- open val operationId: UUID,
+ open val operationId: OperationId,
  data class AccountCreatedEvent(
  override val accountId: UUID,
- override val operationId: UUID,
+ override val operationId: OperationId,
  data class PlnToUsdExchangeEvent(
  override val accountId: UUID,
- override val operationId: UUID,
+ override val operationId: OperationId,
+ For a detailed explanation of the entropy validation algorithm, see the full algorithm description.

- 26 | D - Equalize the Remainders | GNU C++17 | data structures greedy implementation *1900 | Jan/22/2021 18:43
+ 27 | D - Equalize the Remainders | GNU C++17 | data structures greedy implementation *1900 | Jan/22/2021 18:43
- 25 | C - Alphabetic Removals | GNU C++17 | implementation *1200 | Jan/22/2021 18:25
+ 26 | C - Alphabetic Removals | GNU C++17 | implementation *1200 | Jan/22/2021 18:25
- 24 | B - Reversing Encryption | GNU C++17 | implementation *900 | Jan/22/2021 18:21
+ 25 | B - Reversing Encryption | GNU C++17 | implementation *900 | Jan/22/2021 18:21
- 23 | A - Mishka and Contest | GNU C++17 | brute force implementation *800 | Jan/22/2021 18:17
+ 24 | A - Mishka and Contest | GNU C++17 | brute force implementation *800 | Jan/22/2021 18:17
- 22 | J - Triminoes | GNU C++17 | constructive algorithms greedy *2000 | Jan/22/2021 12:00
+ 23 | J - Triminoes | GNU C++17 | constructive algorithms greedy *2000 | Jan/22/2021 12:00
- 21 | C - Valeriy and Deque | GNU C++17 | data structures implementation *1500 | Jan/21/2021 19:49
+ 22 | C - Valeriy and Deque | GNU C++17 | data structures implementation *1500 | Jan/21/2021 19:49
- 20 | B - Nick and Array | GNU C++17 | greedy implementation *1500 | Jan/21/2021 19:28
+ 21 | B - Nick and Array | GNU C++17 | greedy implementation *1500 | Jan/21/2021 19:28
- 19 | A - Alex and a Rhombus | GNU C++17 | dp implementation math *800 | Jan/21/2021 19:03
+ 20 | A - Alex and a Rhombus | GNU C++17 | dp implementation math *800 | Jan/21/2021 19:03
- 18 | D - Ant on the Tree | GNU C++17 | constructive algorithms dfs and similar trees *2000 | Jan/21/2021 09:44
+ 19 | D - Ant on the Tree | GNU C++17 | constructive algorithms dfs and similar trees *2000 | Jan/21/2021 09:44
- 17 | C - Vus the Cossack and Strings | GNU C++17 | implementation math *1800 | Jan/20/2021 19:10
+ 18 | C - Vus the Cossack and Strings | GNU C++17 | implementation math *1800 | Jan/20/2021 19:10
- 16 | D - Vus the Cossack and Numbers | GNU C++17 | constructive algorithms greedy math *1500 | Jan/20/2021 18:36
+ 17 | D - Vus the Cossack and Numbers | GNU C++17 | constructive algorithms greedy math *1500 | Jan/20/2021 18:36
= = =
TASK ITEM: Retype the entries. Every line must match exactly.

TASK ANSWER:
- open val operationId: UUID,
+ open val operationId: OperationId,
  data class AccountCreatedEvent(
  override val accountId: UUID,
- override val operationId: UUID,
+ override val operationId: OperationId,
  data class PlnToUsdExchangeEvent(
  override val accountId: UUID,
- override val operationId: UUID,
+ override val operationId: OperationId,
+ For a detailed explanation of the entropy validation algorithm, see the full algorithm description.

- 26 | D - Equalize the Remainders | GNU C++17 | data structures greedy implementation *1900 | Jan/22/2021 18:43
+ 27 | D - Equalize the Remainders | GNU C++17 | data structures greedy implementation *1900 | Jan/22/2021 18:43
- 25 | C - Alphabetic Removals | GNU C++17 | implementation *1200 | Jan/22/2021 18:25
+ 26 | C - Alphabetic Removals | GNU C++17 | implementation *1200 | Jan/22/2021 18:25
- 24 | B - Reversing Encryption | GNU C++17 | implementation *900 | Jan/22/2021 18:21
+ 25 | B - Reversing Encryption | GNU C++17 | implementation *900 | Jan/22/2021 18:21
- 23 | A - Mishka and Contest | GNU C++17 | brute force implementation *800 | Jan/22/2021 18:17
+ 24 | A - Mishka and Contest | GNU C++17 | brute force implementation *800 | Jan/22/2021 18:17
- 22 | J - Triminoes | GNU C++17 | constructive algorithms greedy *2000 | Jan/22/2021 12:00
+ 23 | J - Triminoes | GNU C++17 | constructive algorithms greedy *2000 | Jan/22/2021 12:00
- 21 | C - Valeriy and Deque | GNU C++17 | data structures implementation *1500 | Jan/21/2021 19:49
+ 22 | C - Valeriy and Deque | GNU C++17 | data structures implementation *1500 | Jan/21/2021 19:49
- 20 | B - Nick and Array | GNU C++17 | greedy implementation *1500 | Jan/21/2021 19:28
+ 21 | B - Nick and Array | GNU C++17 | greedy implementation *1500 | Jan/21/2021 19:28
- 19 | A - Alex and a Rhombus | GNU C++17 | dp implementation math *800 | Jan/21/2021 19:03
+ 20 | A - Alex and a Rhombus | GNU C++17 | dp implementation math *800 | Jan/21/2021 19:03
- 18 | D - Ant on the Tree | GNU C++17 | constructive algorithms dfs and similar trees *2000 | Jan/21/2021 09:44
+ 19 | D - Ant on the Tree | GNU C++17 | constructive algorithms dfs and similar trees *2000 | Jan/21/2021 09:44
- 17 | C - Vus the Cossack and Strings | GNU C++17 | implementation math *1800 | Jan/20/2021 19:10
+ 18 | C - Vus the Cossack and Strings | GNU C++17 | implementation math *1800 | Jan/20/2021 19:10
- 16 | D - Vus the Cossack and Numbers | GNU C++17 | constructive algorithms greedy math *1500 | Jan/20/2021 18:36
+ 17 | D - Vus the Cossack and Numbers | GNU C++17 | constructive algorithms greedy math *1500 | Jan/20/2021 18:36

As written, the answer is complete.